One method to improve the rate of return is to decrease costs of production and increase quantity of work available and offered. One method of achieve this is by setting up a merger or group with other firms (Cooper, 2013). Fletcher is a large firm and has partnerships with many smaller firms which specialise in areas where Fletcher themselves do not. Within their Infrastructure Products division they work alongside Firth Concrete (NZ) and Pacific Steel (NZ), each specialising in a separate area of the construction process and are doing this currently to build a 6 lane highway connecting SH6 and SH10 in Auckland (Kenyon, 2014) (Fletcher Building, 2014).

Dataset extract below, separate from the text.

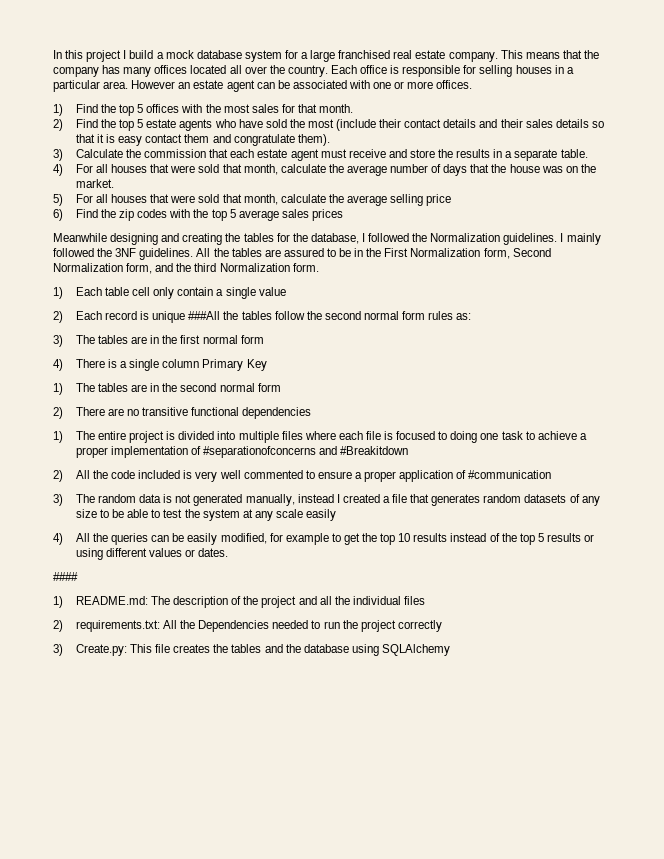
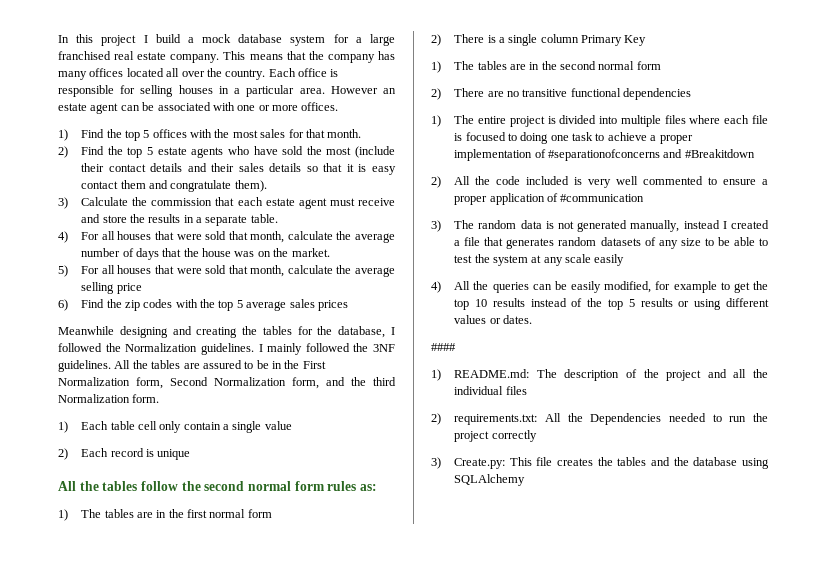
[188,311,221,320] ###All -> [58,481,76,491] // All
[53,335,63,347] 3) -> [58,509,68,521] 1)
[53,359,63,371] 4) -> [431,34,441,46] 2)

In order to assure an increase in the quantity of jobs available and an increase in revenue and rate of return Concrete Corp needs to be involved in a merger with other business which specialise in other areas for example design or sales. If Concrete Corp was to merge or form a group with other firms any potential developer would only need to get the one group involved in the whole process which would be better in terms of organisation and management (Parker, 2014). It would be better for Concrete Corp as being part of this group as it increases market share as new markets are made available as they are no longer just in the concrete and construction industry and are also in design and property markets.

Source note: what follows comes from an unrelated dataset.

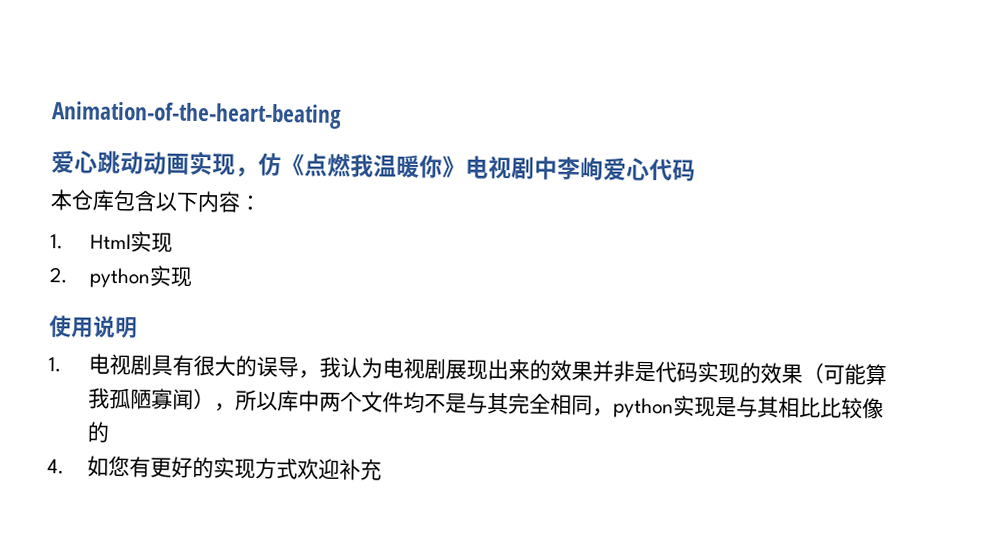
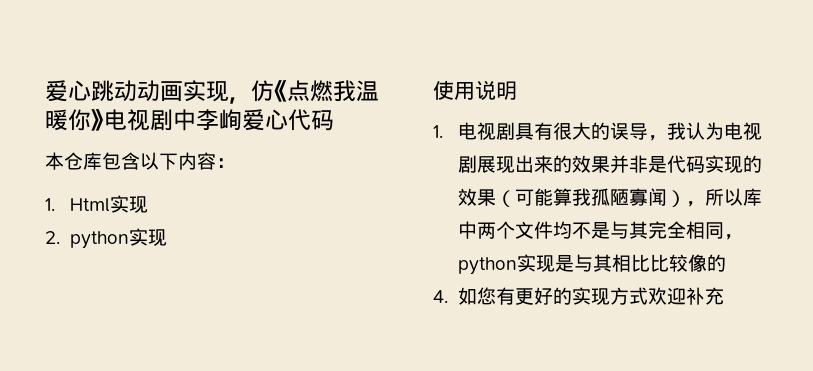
[51,101,342,129] Animation-of-the-heart-beating // -> (45, 91) none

Spending time with these other firms allows access to knowledge and skills which could be incorporated into the Concrete and construction industry. Concrete Corp could then horizontally diversify and buy other firms in the same stage of the industry as them (Cooper, 2013). Concrete Corp could buy out the design sector of the group and be a ‘one-stop-shop’ designing, building and fitting out development projects. This can be started by forming a group with other firms within the construction industry and increasing market share, jobs and revenue.
-James Bolland 300279941
Cooper, R. (2013). Horizontal, Vertical integration and Diversification. Retrieved June 5, 2014, from Rumer Cooper: https://rumercooper.wordpress.com/boa-college/the-media-sector/horizontal-vertical-integration-and-diversification/
Fletcher Building. (2014). Financial Result for the Half Year Ended 31st December 2013. Auckland: Fletcher Building.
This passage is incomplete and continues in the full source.